Huguenot Children's Library
794 North Avenue

==History==
The New Rochelle Public Library opened its doors for the first time in 1894. The library began with a collection of 1,857 volumes, and was created after the enactment of the New York State University Law in 1892 which provided for the separation of public and school libraries. The first library board met for organization on July 12, 1893, and with an appropriation of only $200, organized a Public library for the city which opened a few months later. On July 5, 1894, the official Library charter was issued by the New York State Board of Regents.

In 1910 New Rochelle received $60,000 from Andrew Carnegie to build a new library. The building, designed by architect Albert Randolph Ross, opened in May 1914 at Pintard Avenue and Main Street, which remained the site of the main library branch for the next 65 years.

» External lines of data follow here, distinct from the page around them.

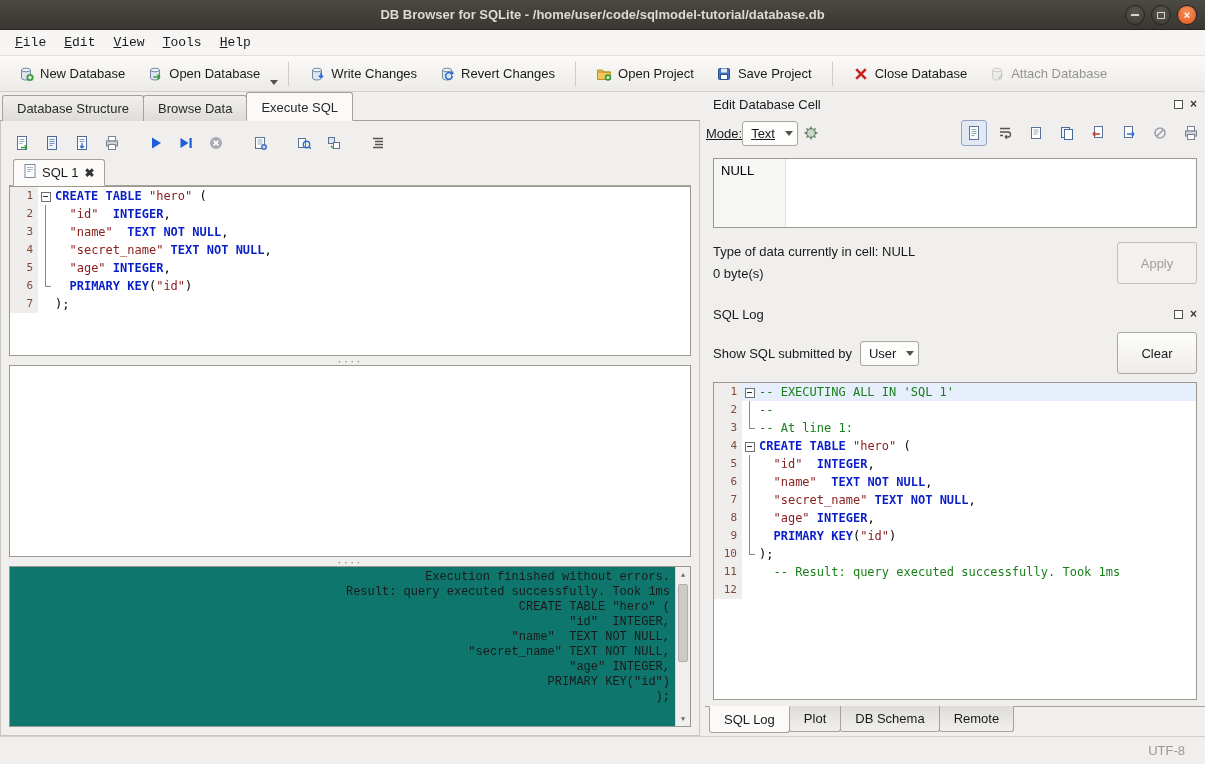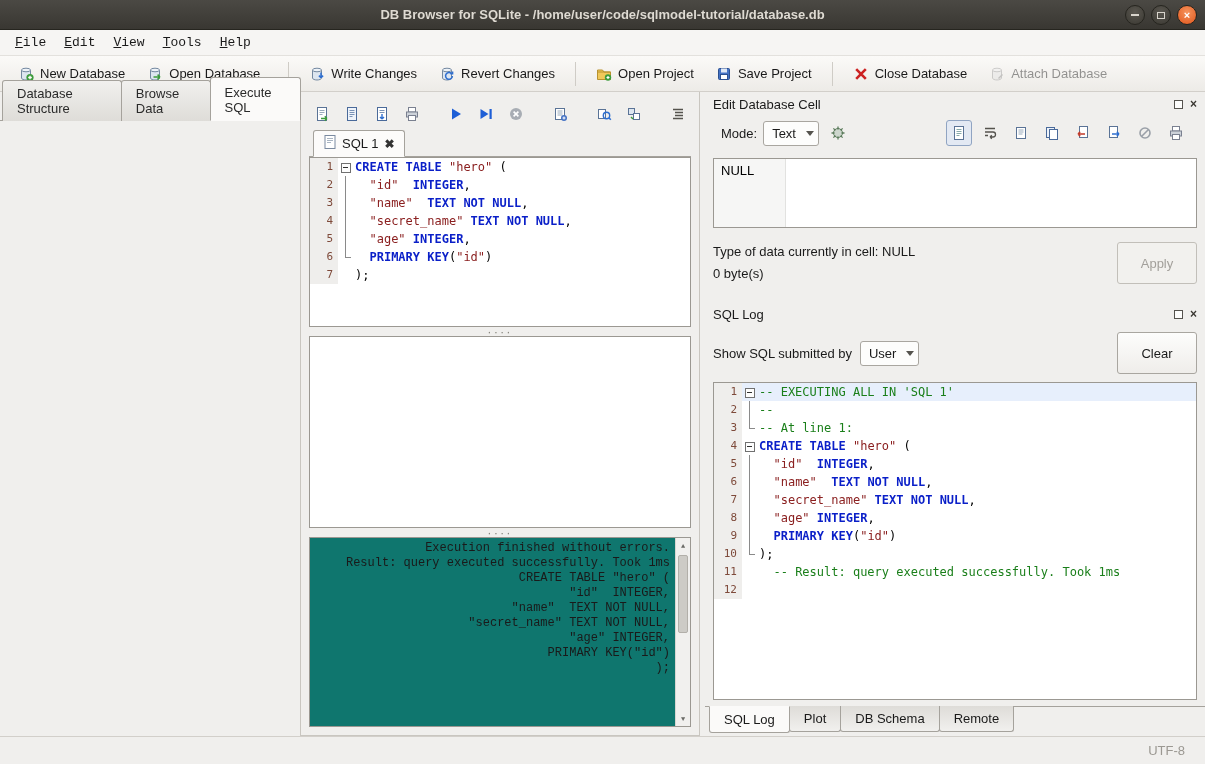--- a/index.html
+++ b/index.html
@@ -33,7 +33,7 @@
 
   
   .main { position:absolute; top:92px; bottom:28px; left:0; right:0; display:flex; }
-  .left-area { width:700px; display:flex; flex-direction:row; }
+  .left-area { width:700px; display:flex; flex-direction:column; }
   .main-splitter { width:5px; background:#f0efed; cursor:col-resize; }
   .right-area { flex:1; display:flex; flex-direction:column; background:#f0efed; }
 

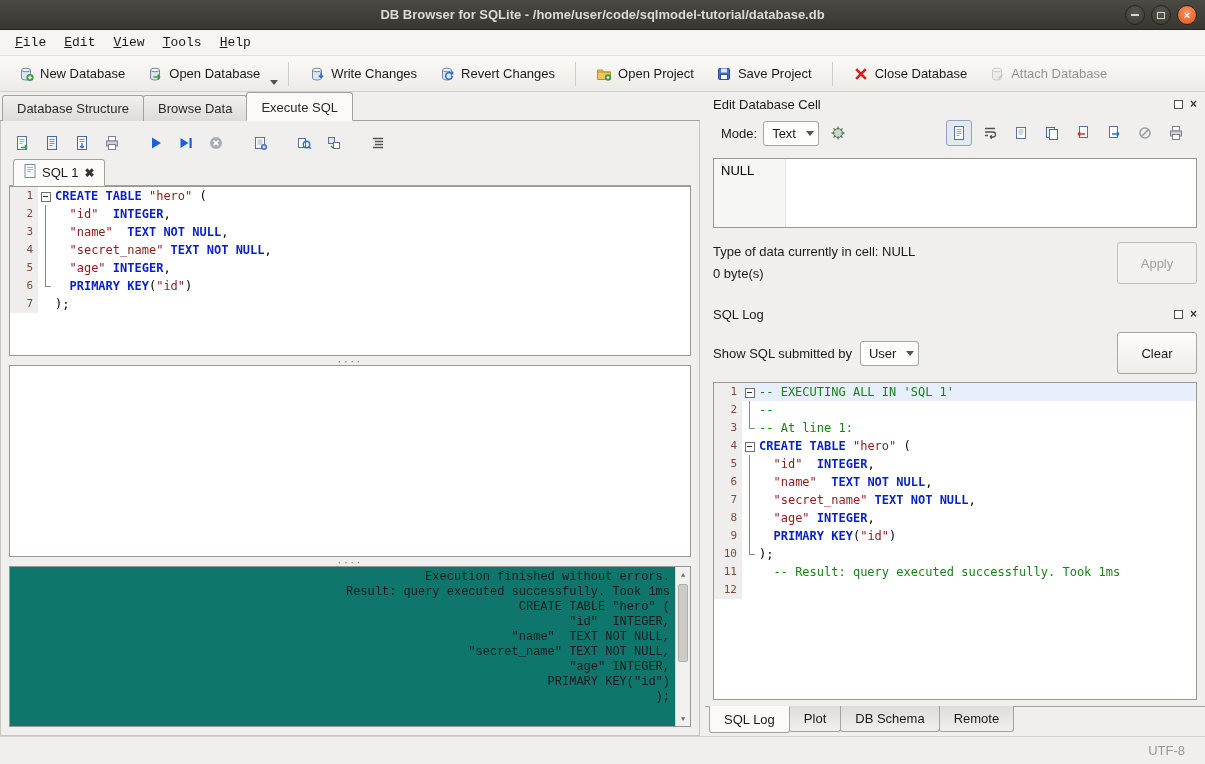--- a/index.html
+++ b/index.html
@@ -95,7 +95,7 @@
   .float-btn { width:9px; height:9px; border:1px solid #55534e; background:#fdfdfc; cursor:pointer; }
   .dock-x { font-size:12px; font-weight:bold; color:#3a3833; line-height:1; cursor:pointer; }
 
-  .moderow { display:flex; align-items:center; gap:6px; margin:4px 16px 8px; }
+  .moderow { display:flex; align-items:center; margin:4px 1px 8px;text-decoration:underline; }
   .combo { background:#fdfdfc; border:1px solid #a9a6a0; border-radius:3px; height:25px; display:flex; align-items:center; padding:0 4px 0 8px; gap:10px; cursor:default; }
   .combo .carrow { width:0; height:0; border-left:4px solid transparent; border-right:4px solid transparent; border-top:5px solid #55534e; }
   .mode-icons-right { margin-left:auto; display:flex; gap:5px; align-items:center; }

With the growth of the northern end of the city by the 1920s, the need became evident for library facilities for that end of town. The Library Board of Trustees bought the Mahlstedt homestead in Huguenot Park where it opened a branch in 1926. Summer branches of the Library began to sprout up in the 1930s. In 1936 the Beach Library opened at Hudson Park, in 1937 weekly library service was provided for children at the city's play grounds, and in 1938 an outdoor reading room was established at Huguenot Park.

A bookmobile was purchased by the Library in 1948 to help serve residents living in the city's many outlying areas. This first Bookmobile was a trailer fitted with shelves which was towed by the Library's delivery truck. Because it was unheated, it could not be used in winter. In February 1957, a new vehicle which could hold over 3,000 books was purchased to replace the old van. This vehicle was replaced by a new air-conditioned model in 1970, but mounting repair costs and staff cutbacks necessitated retiring the Bookmobile from service in 1980.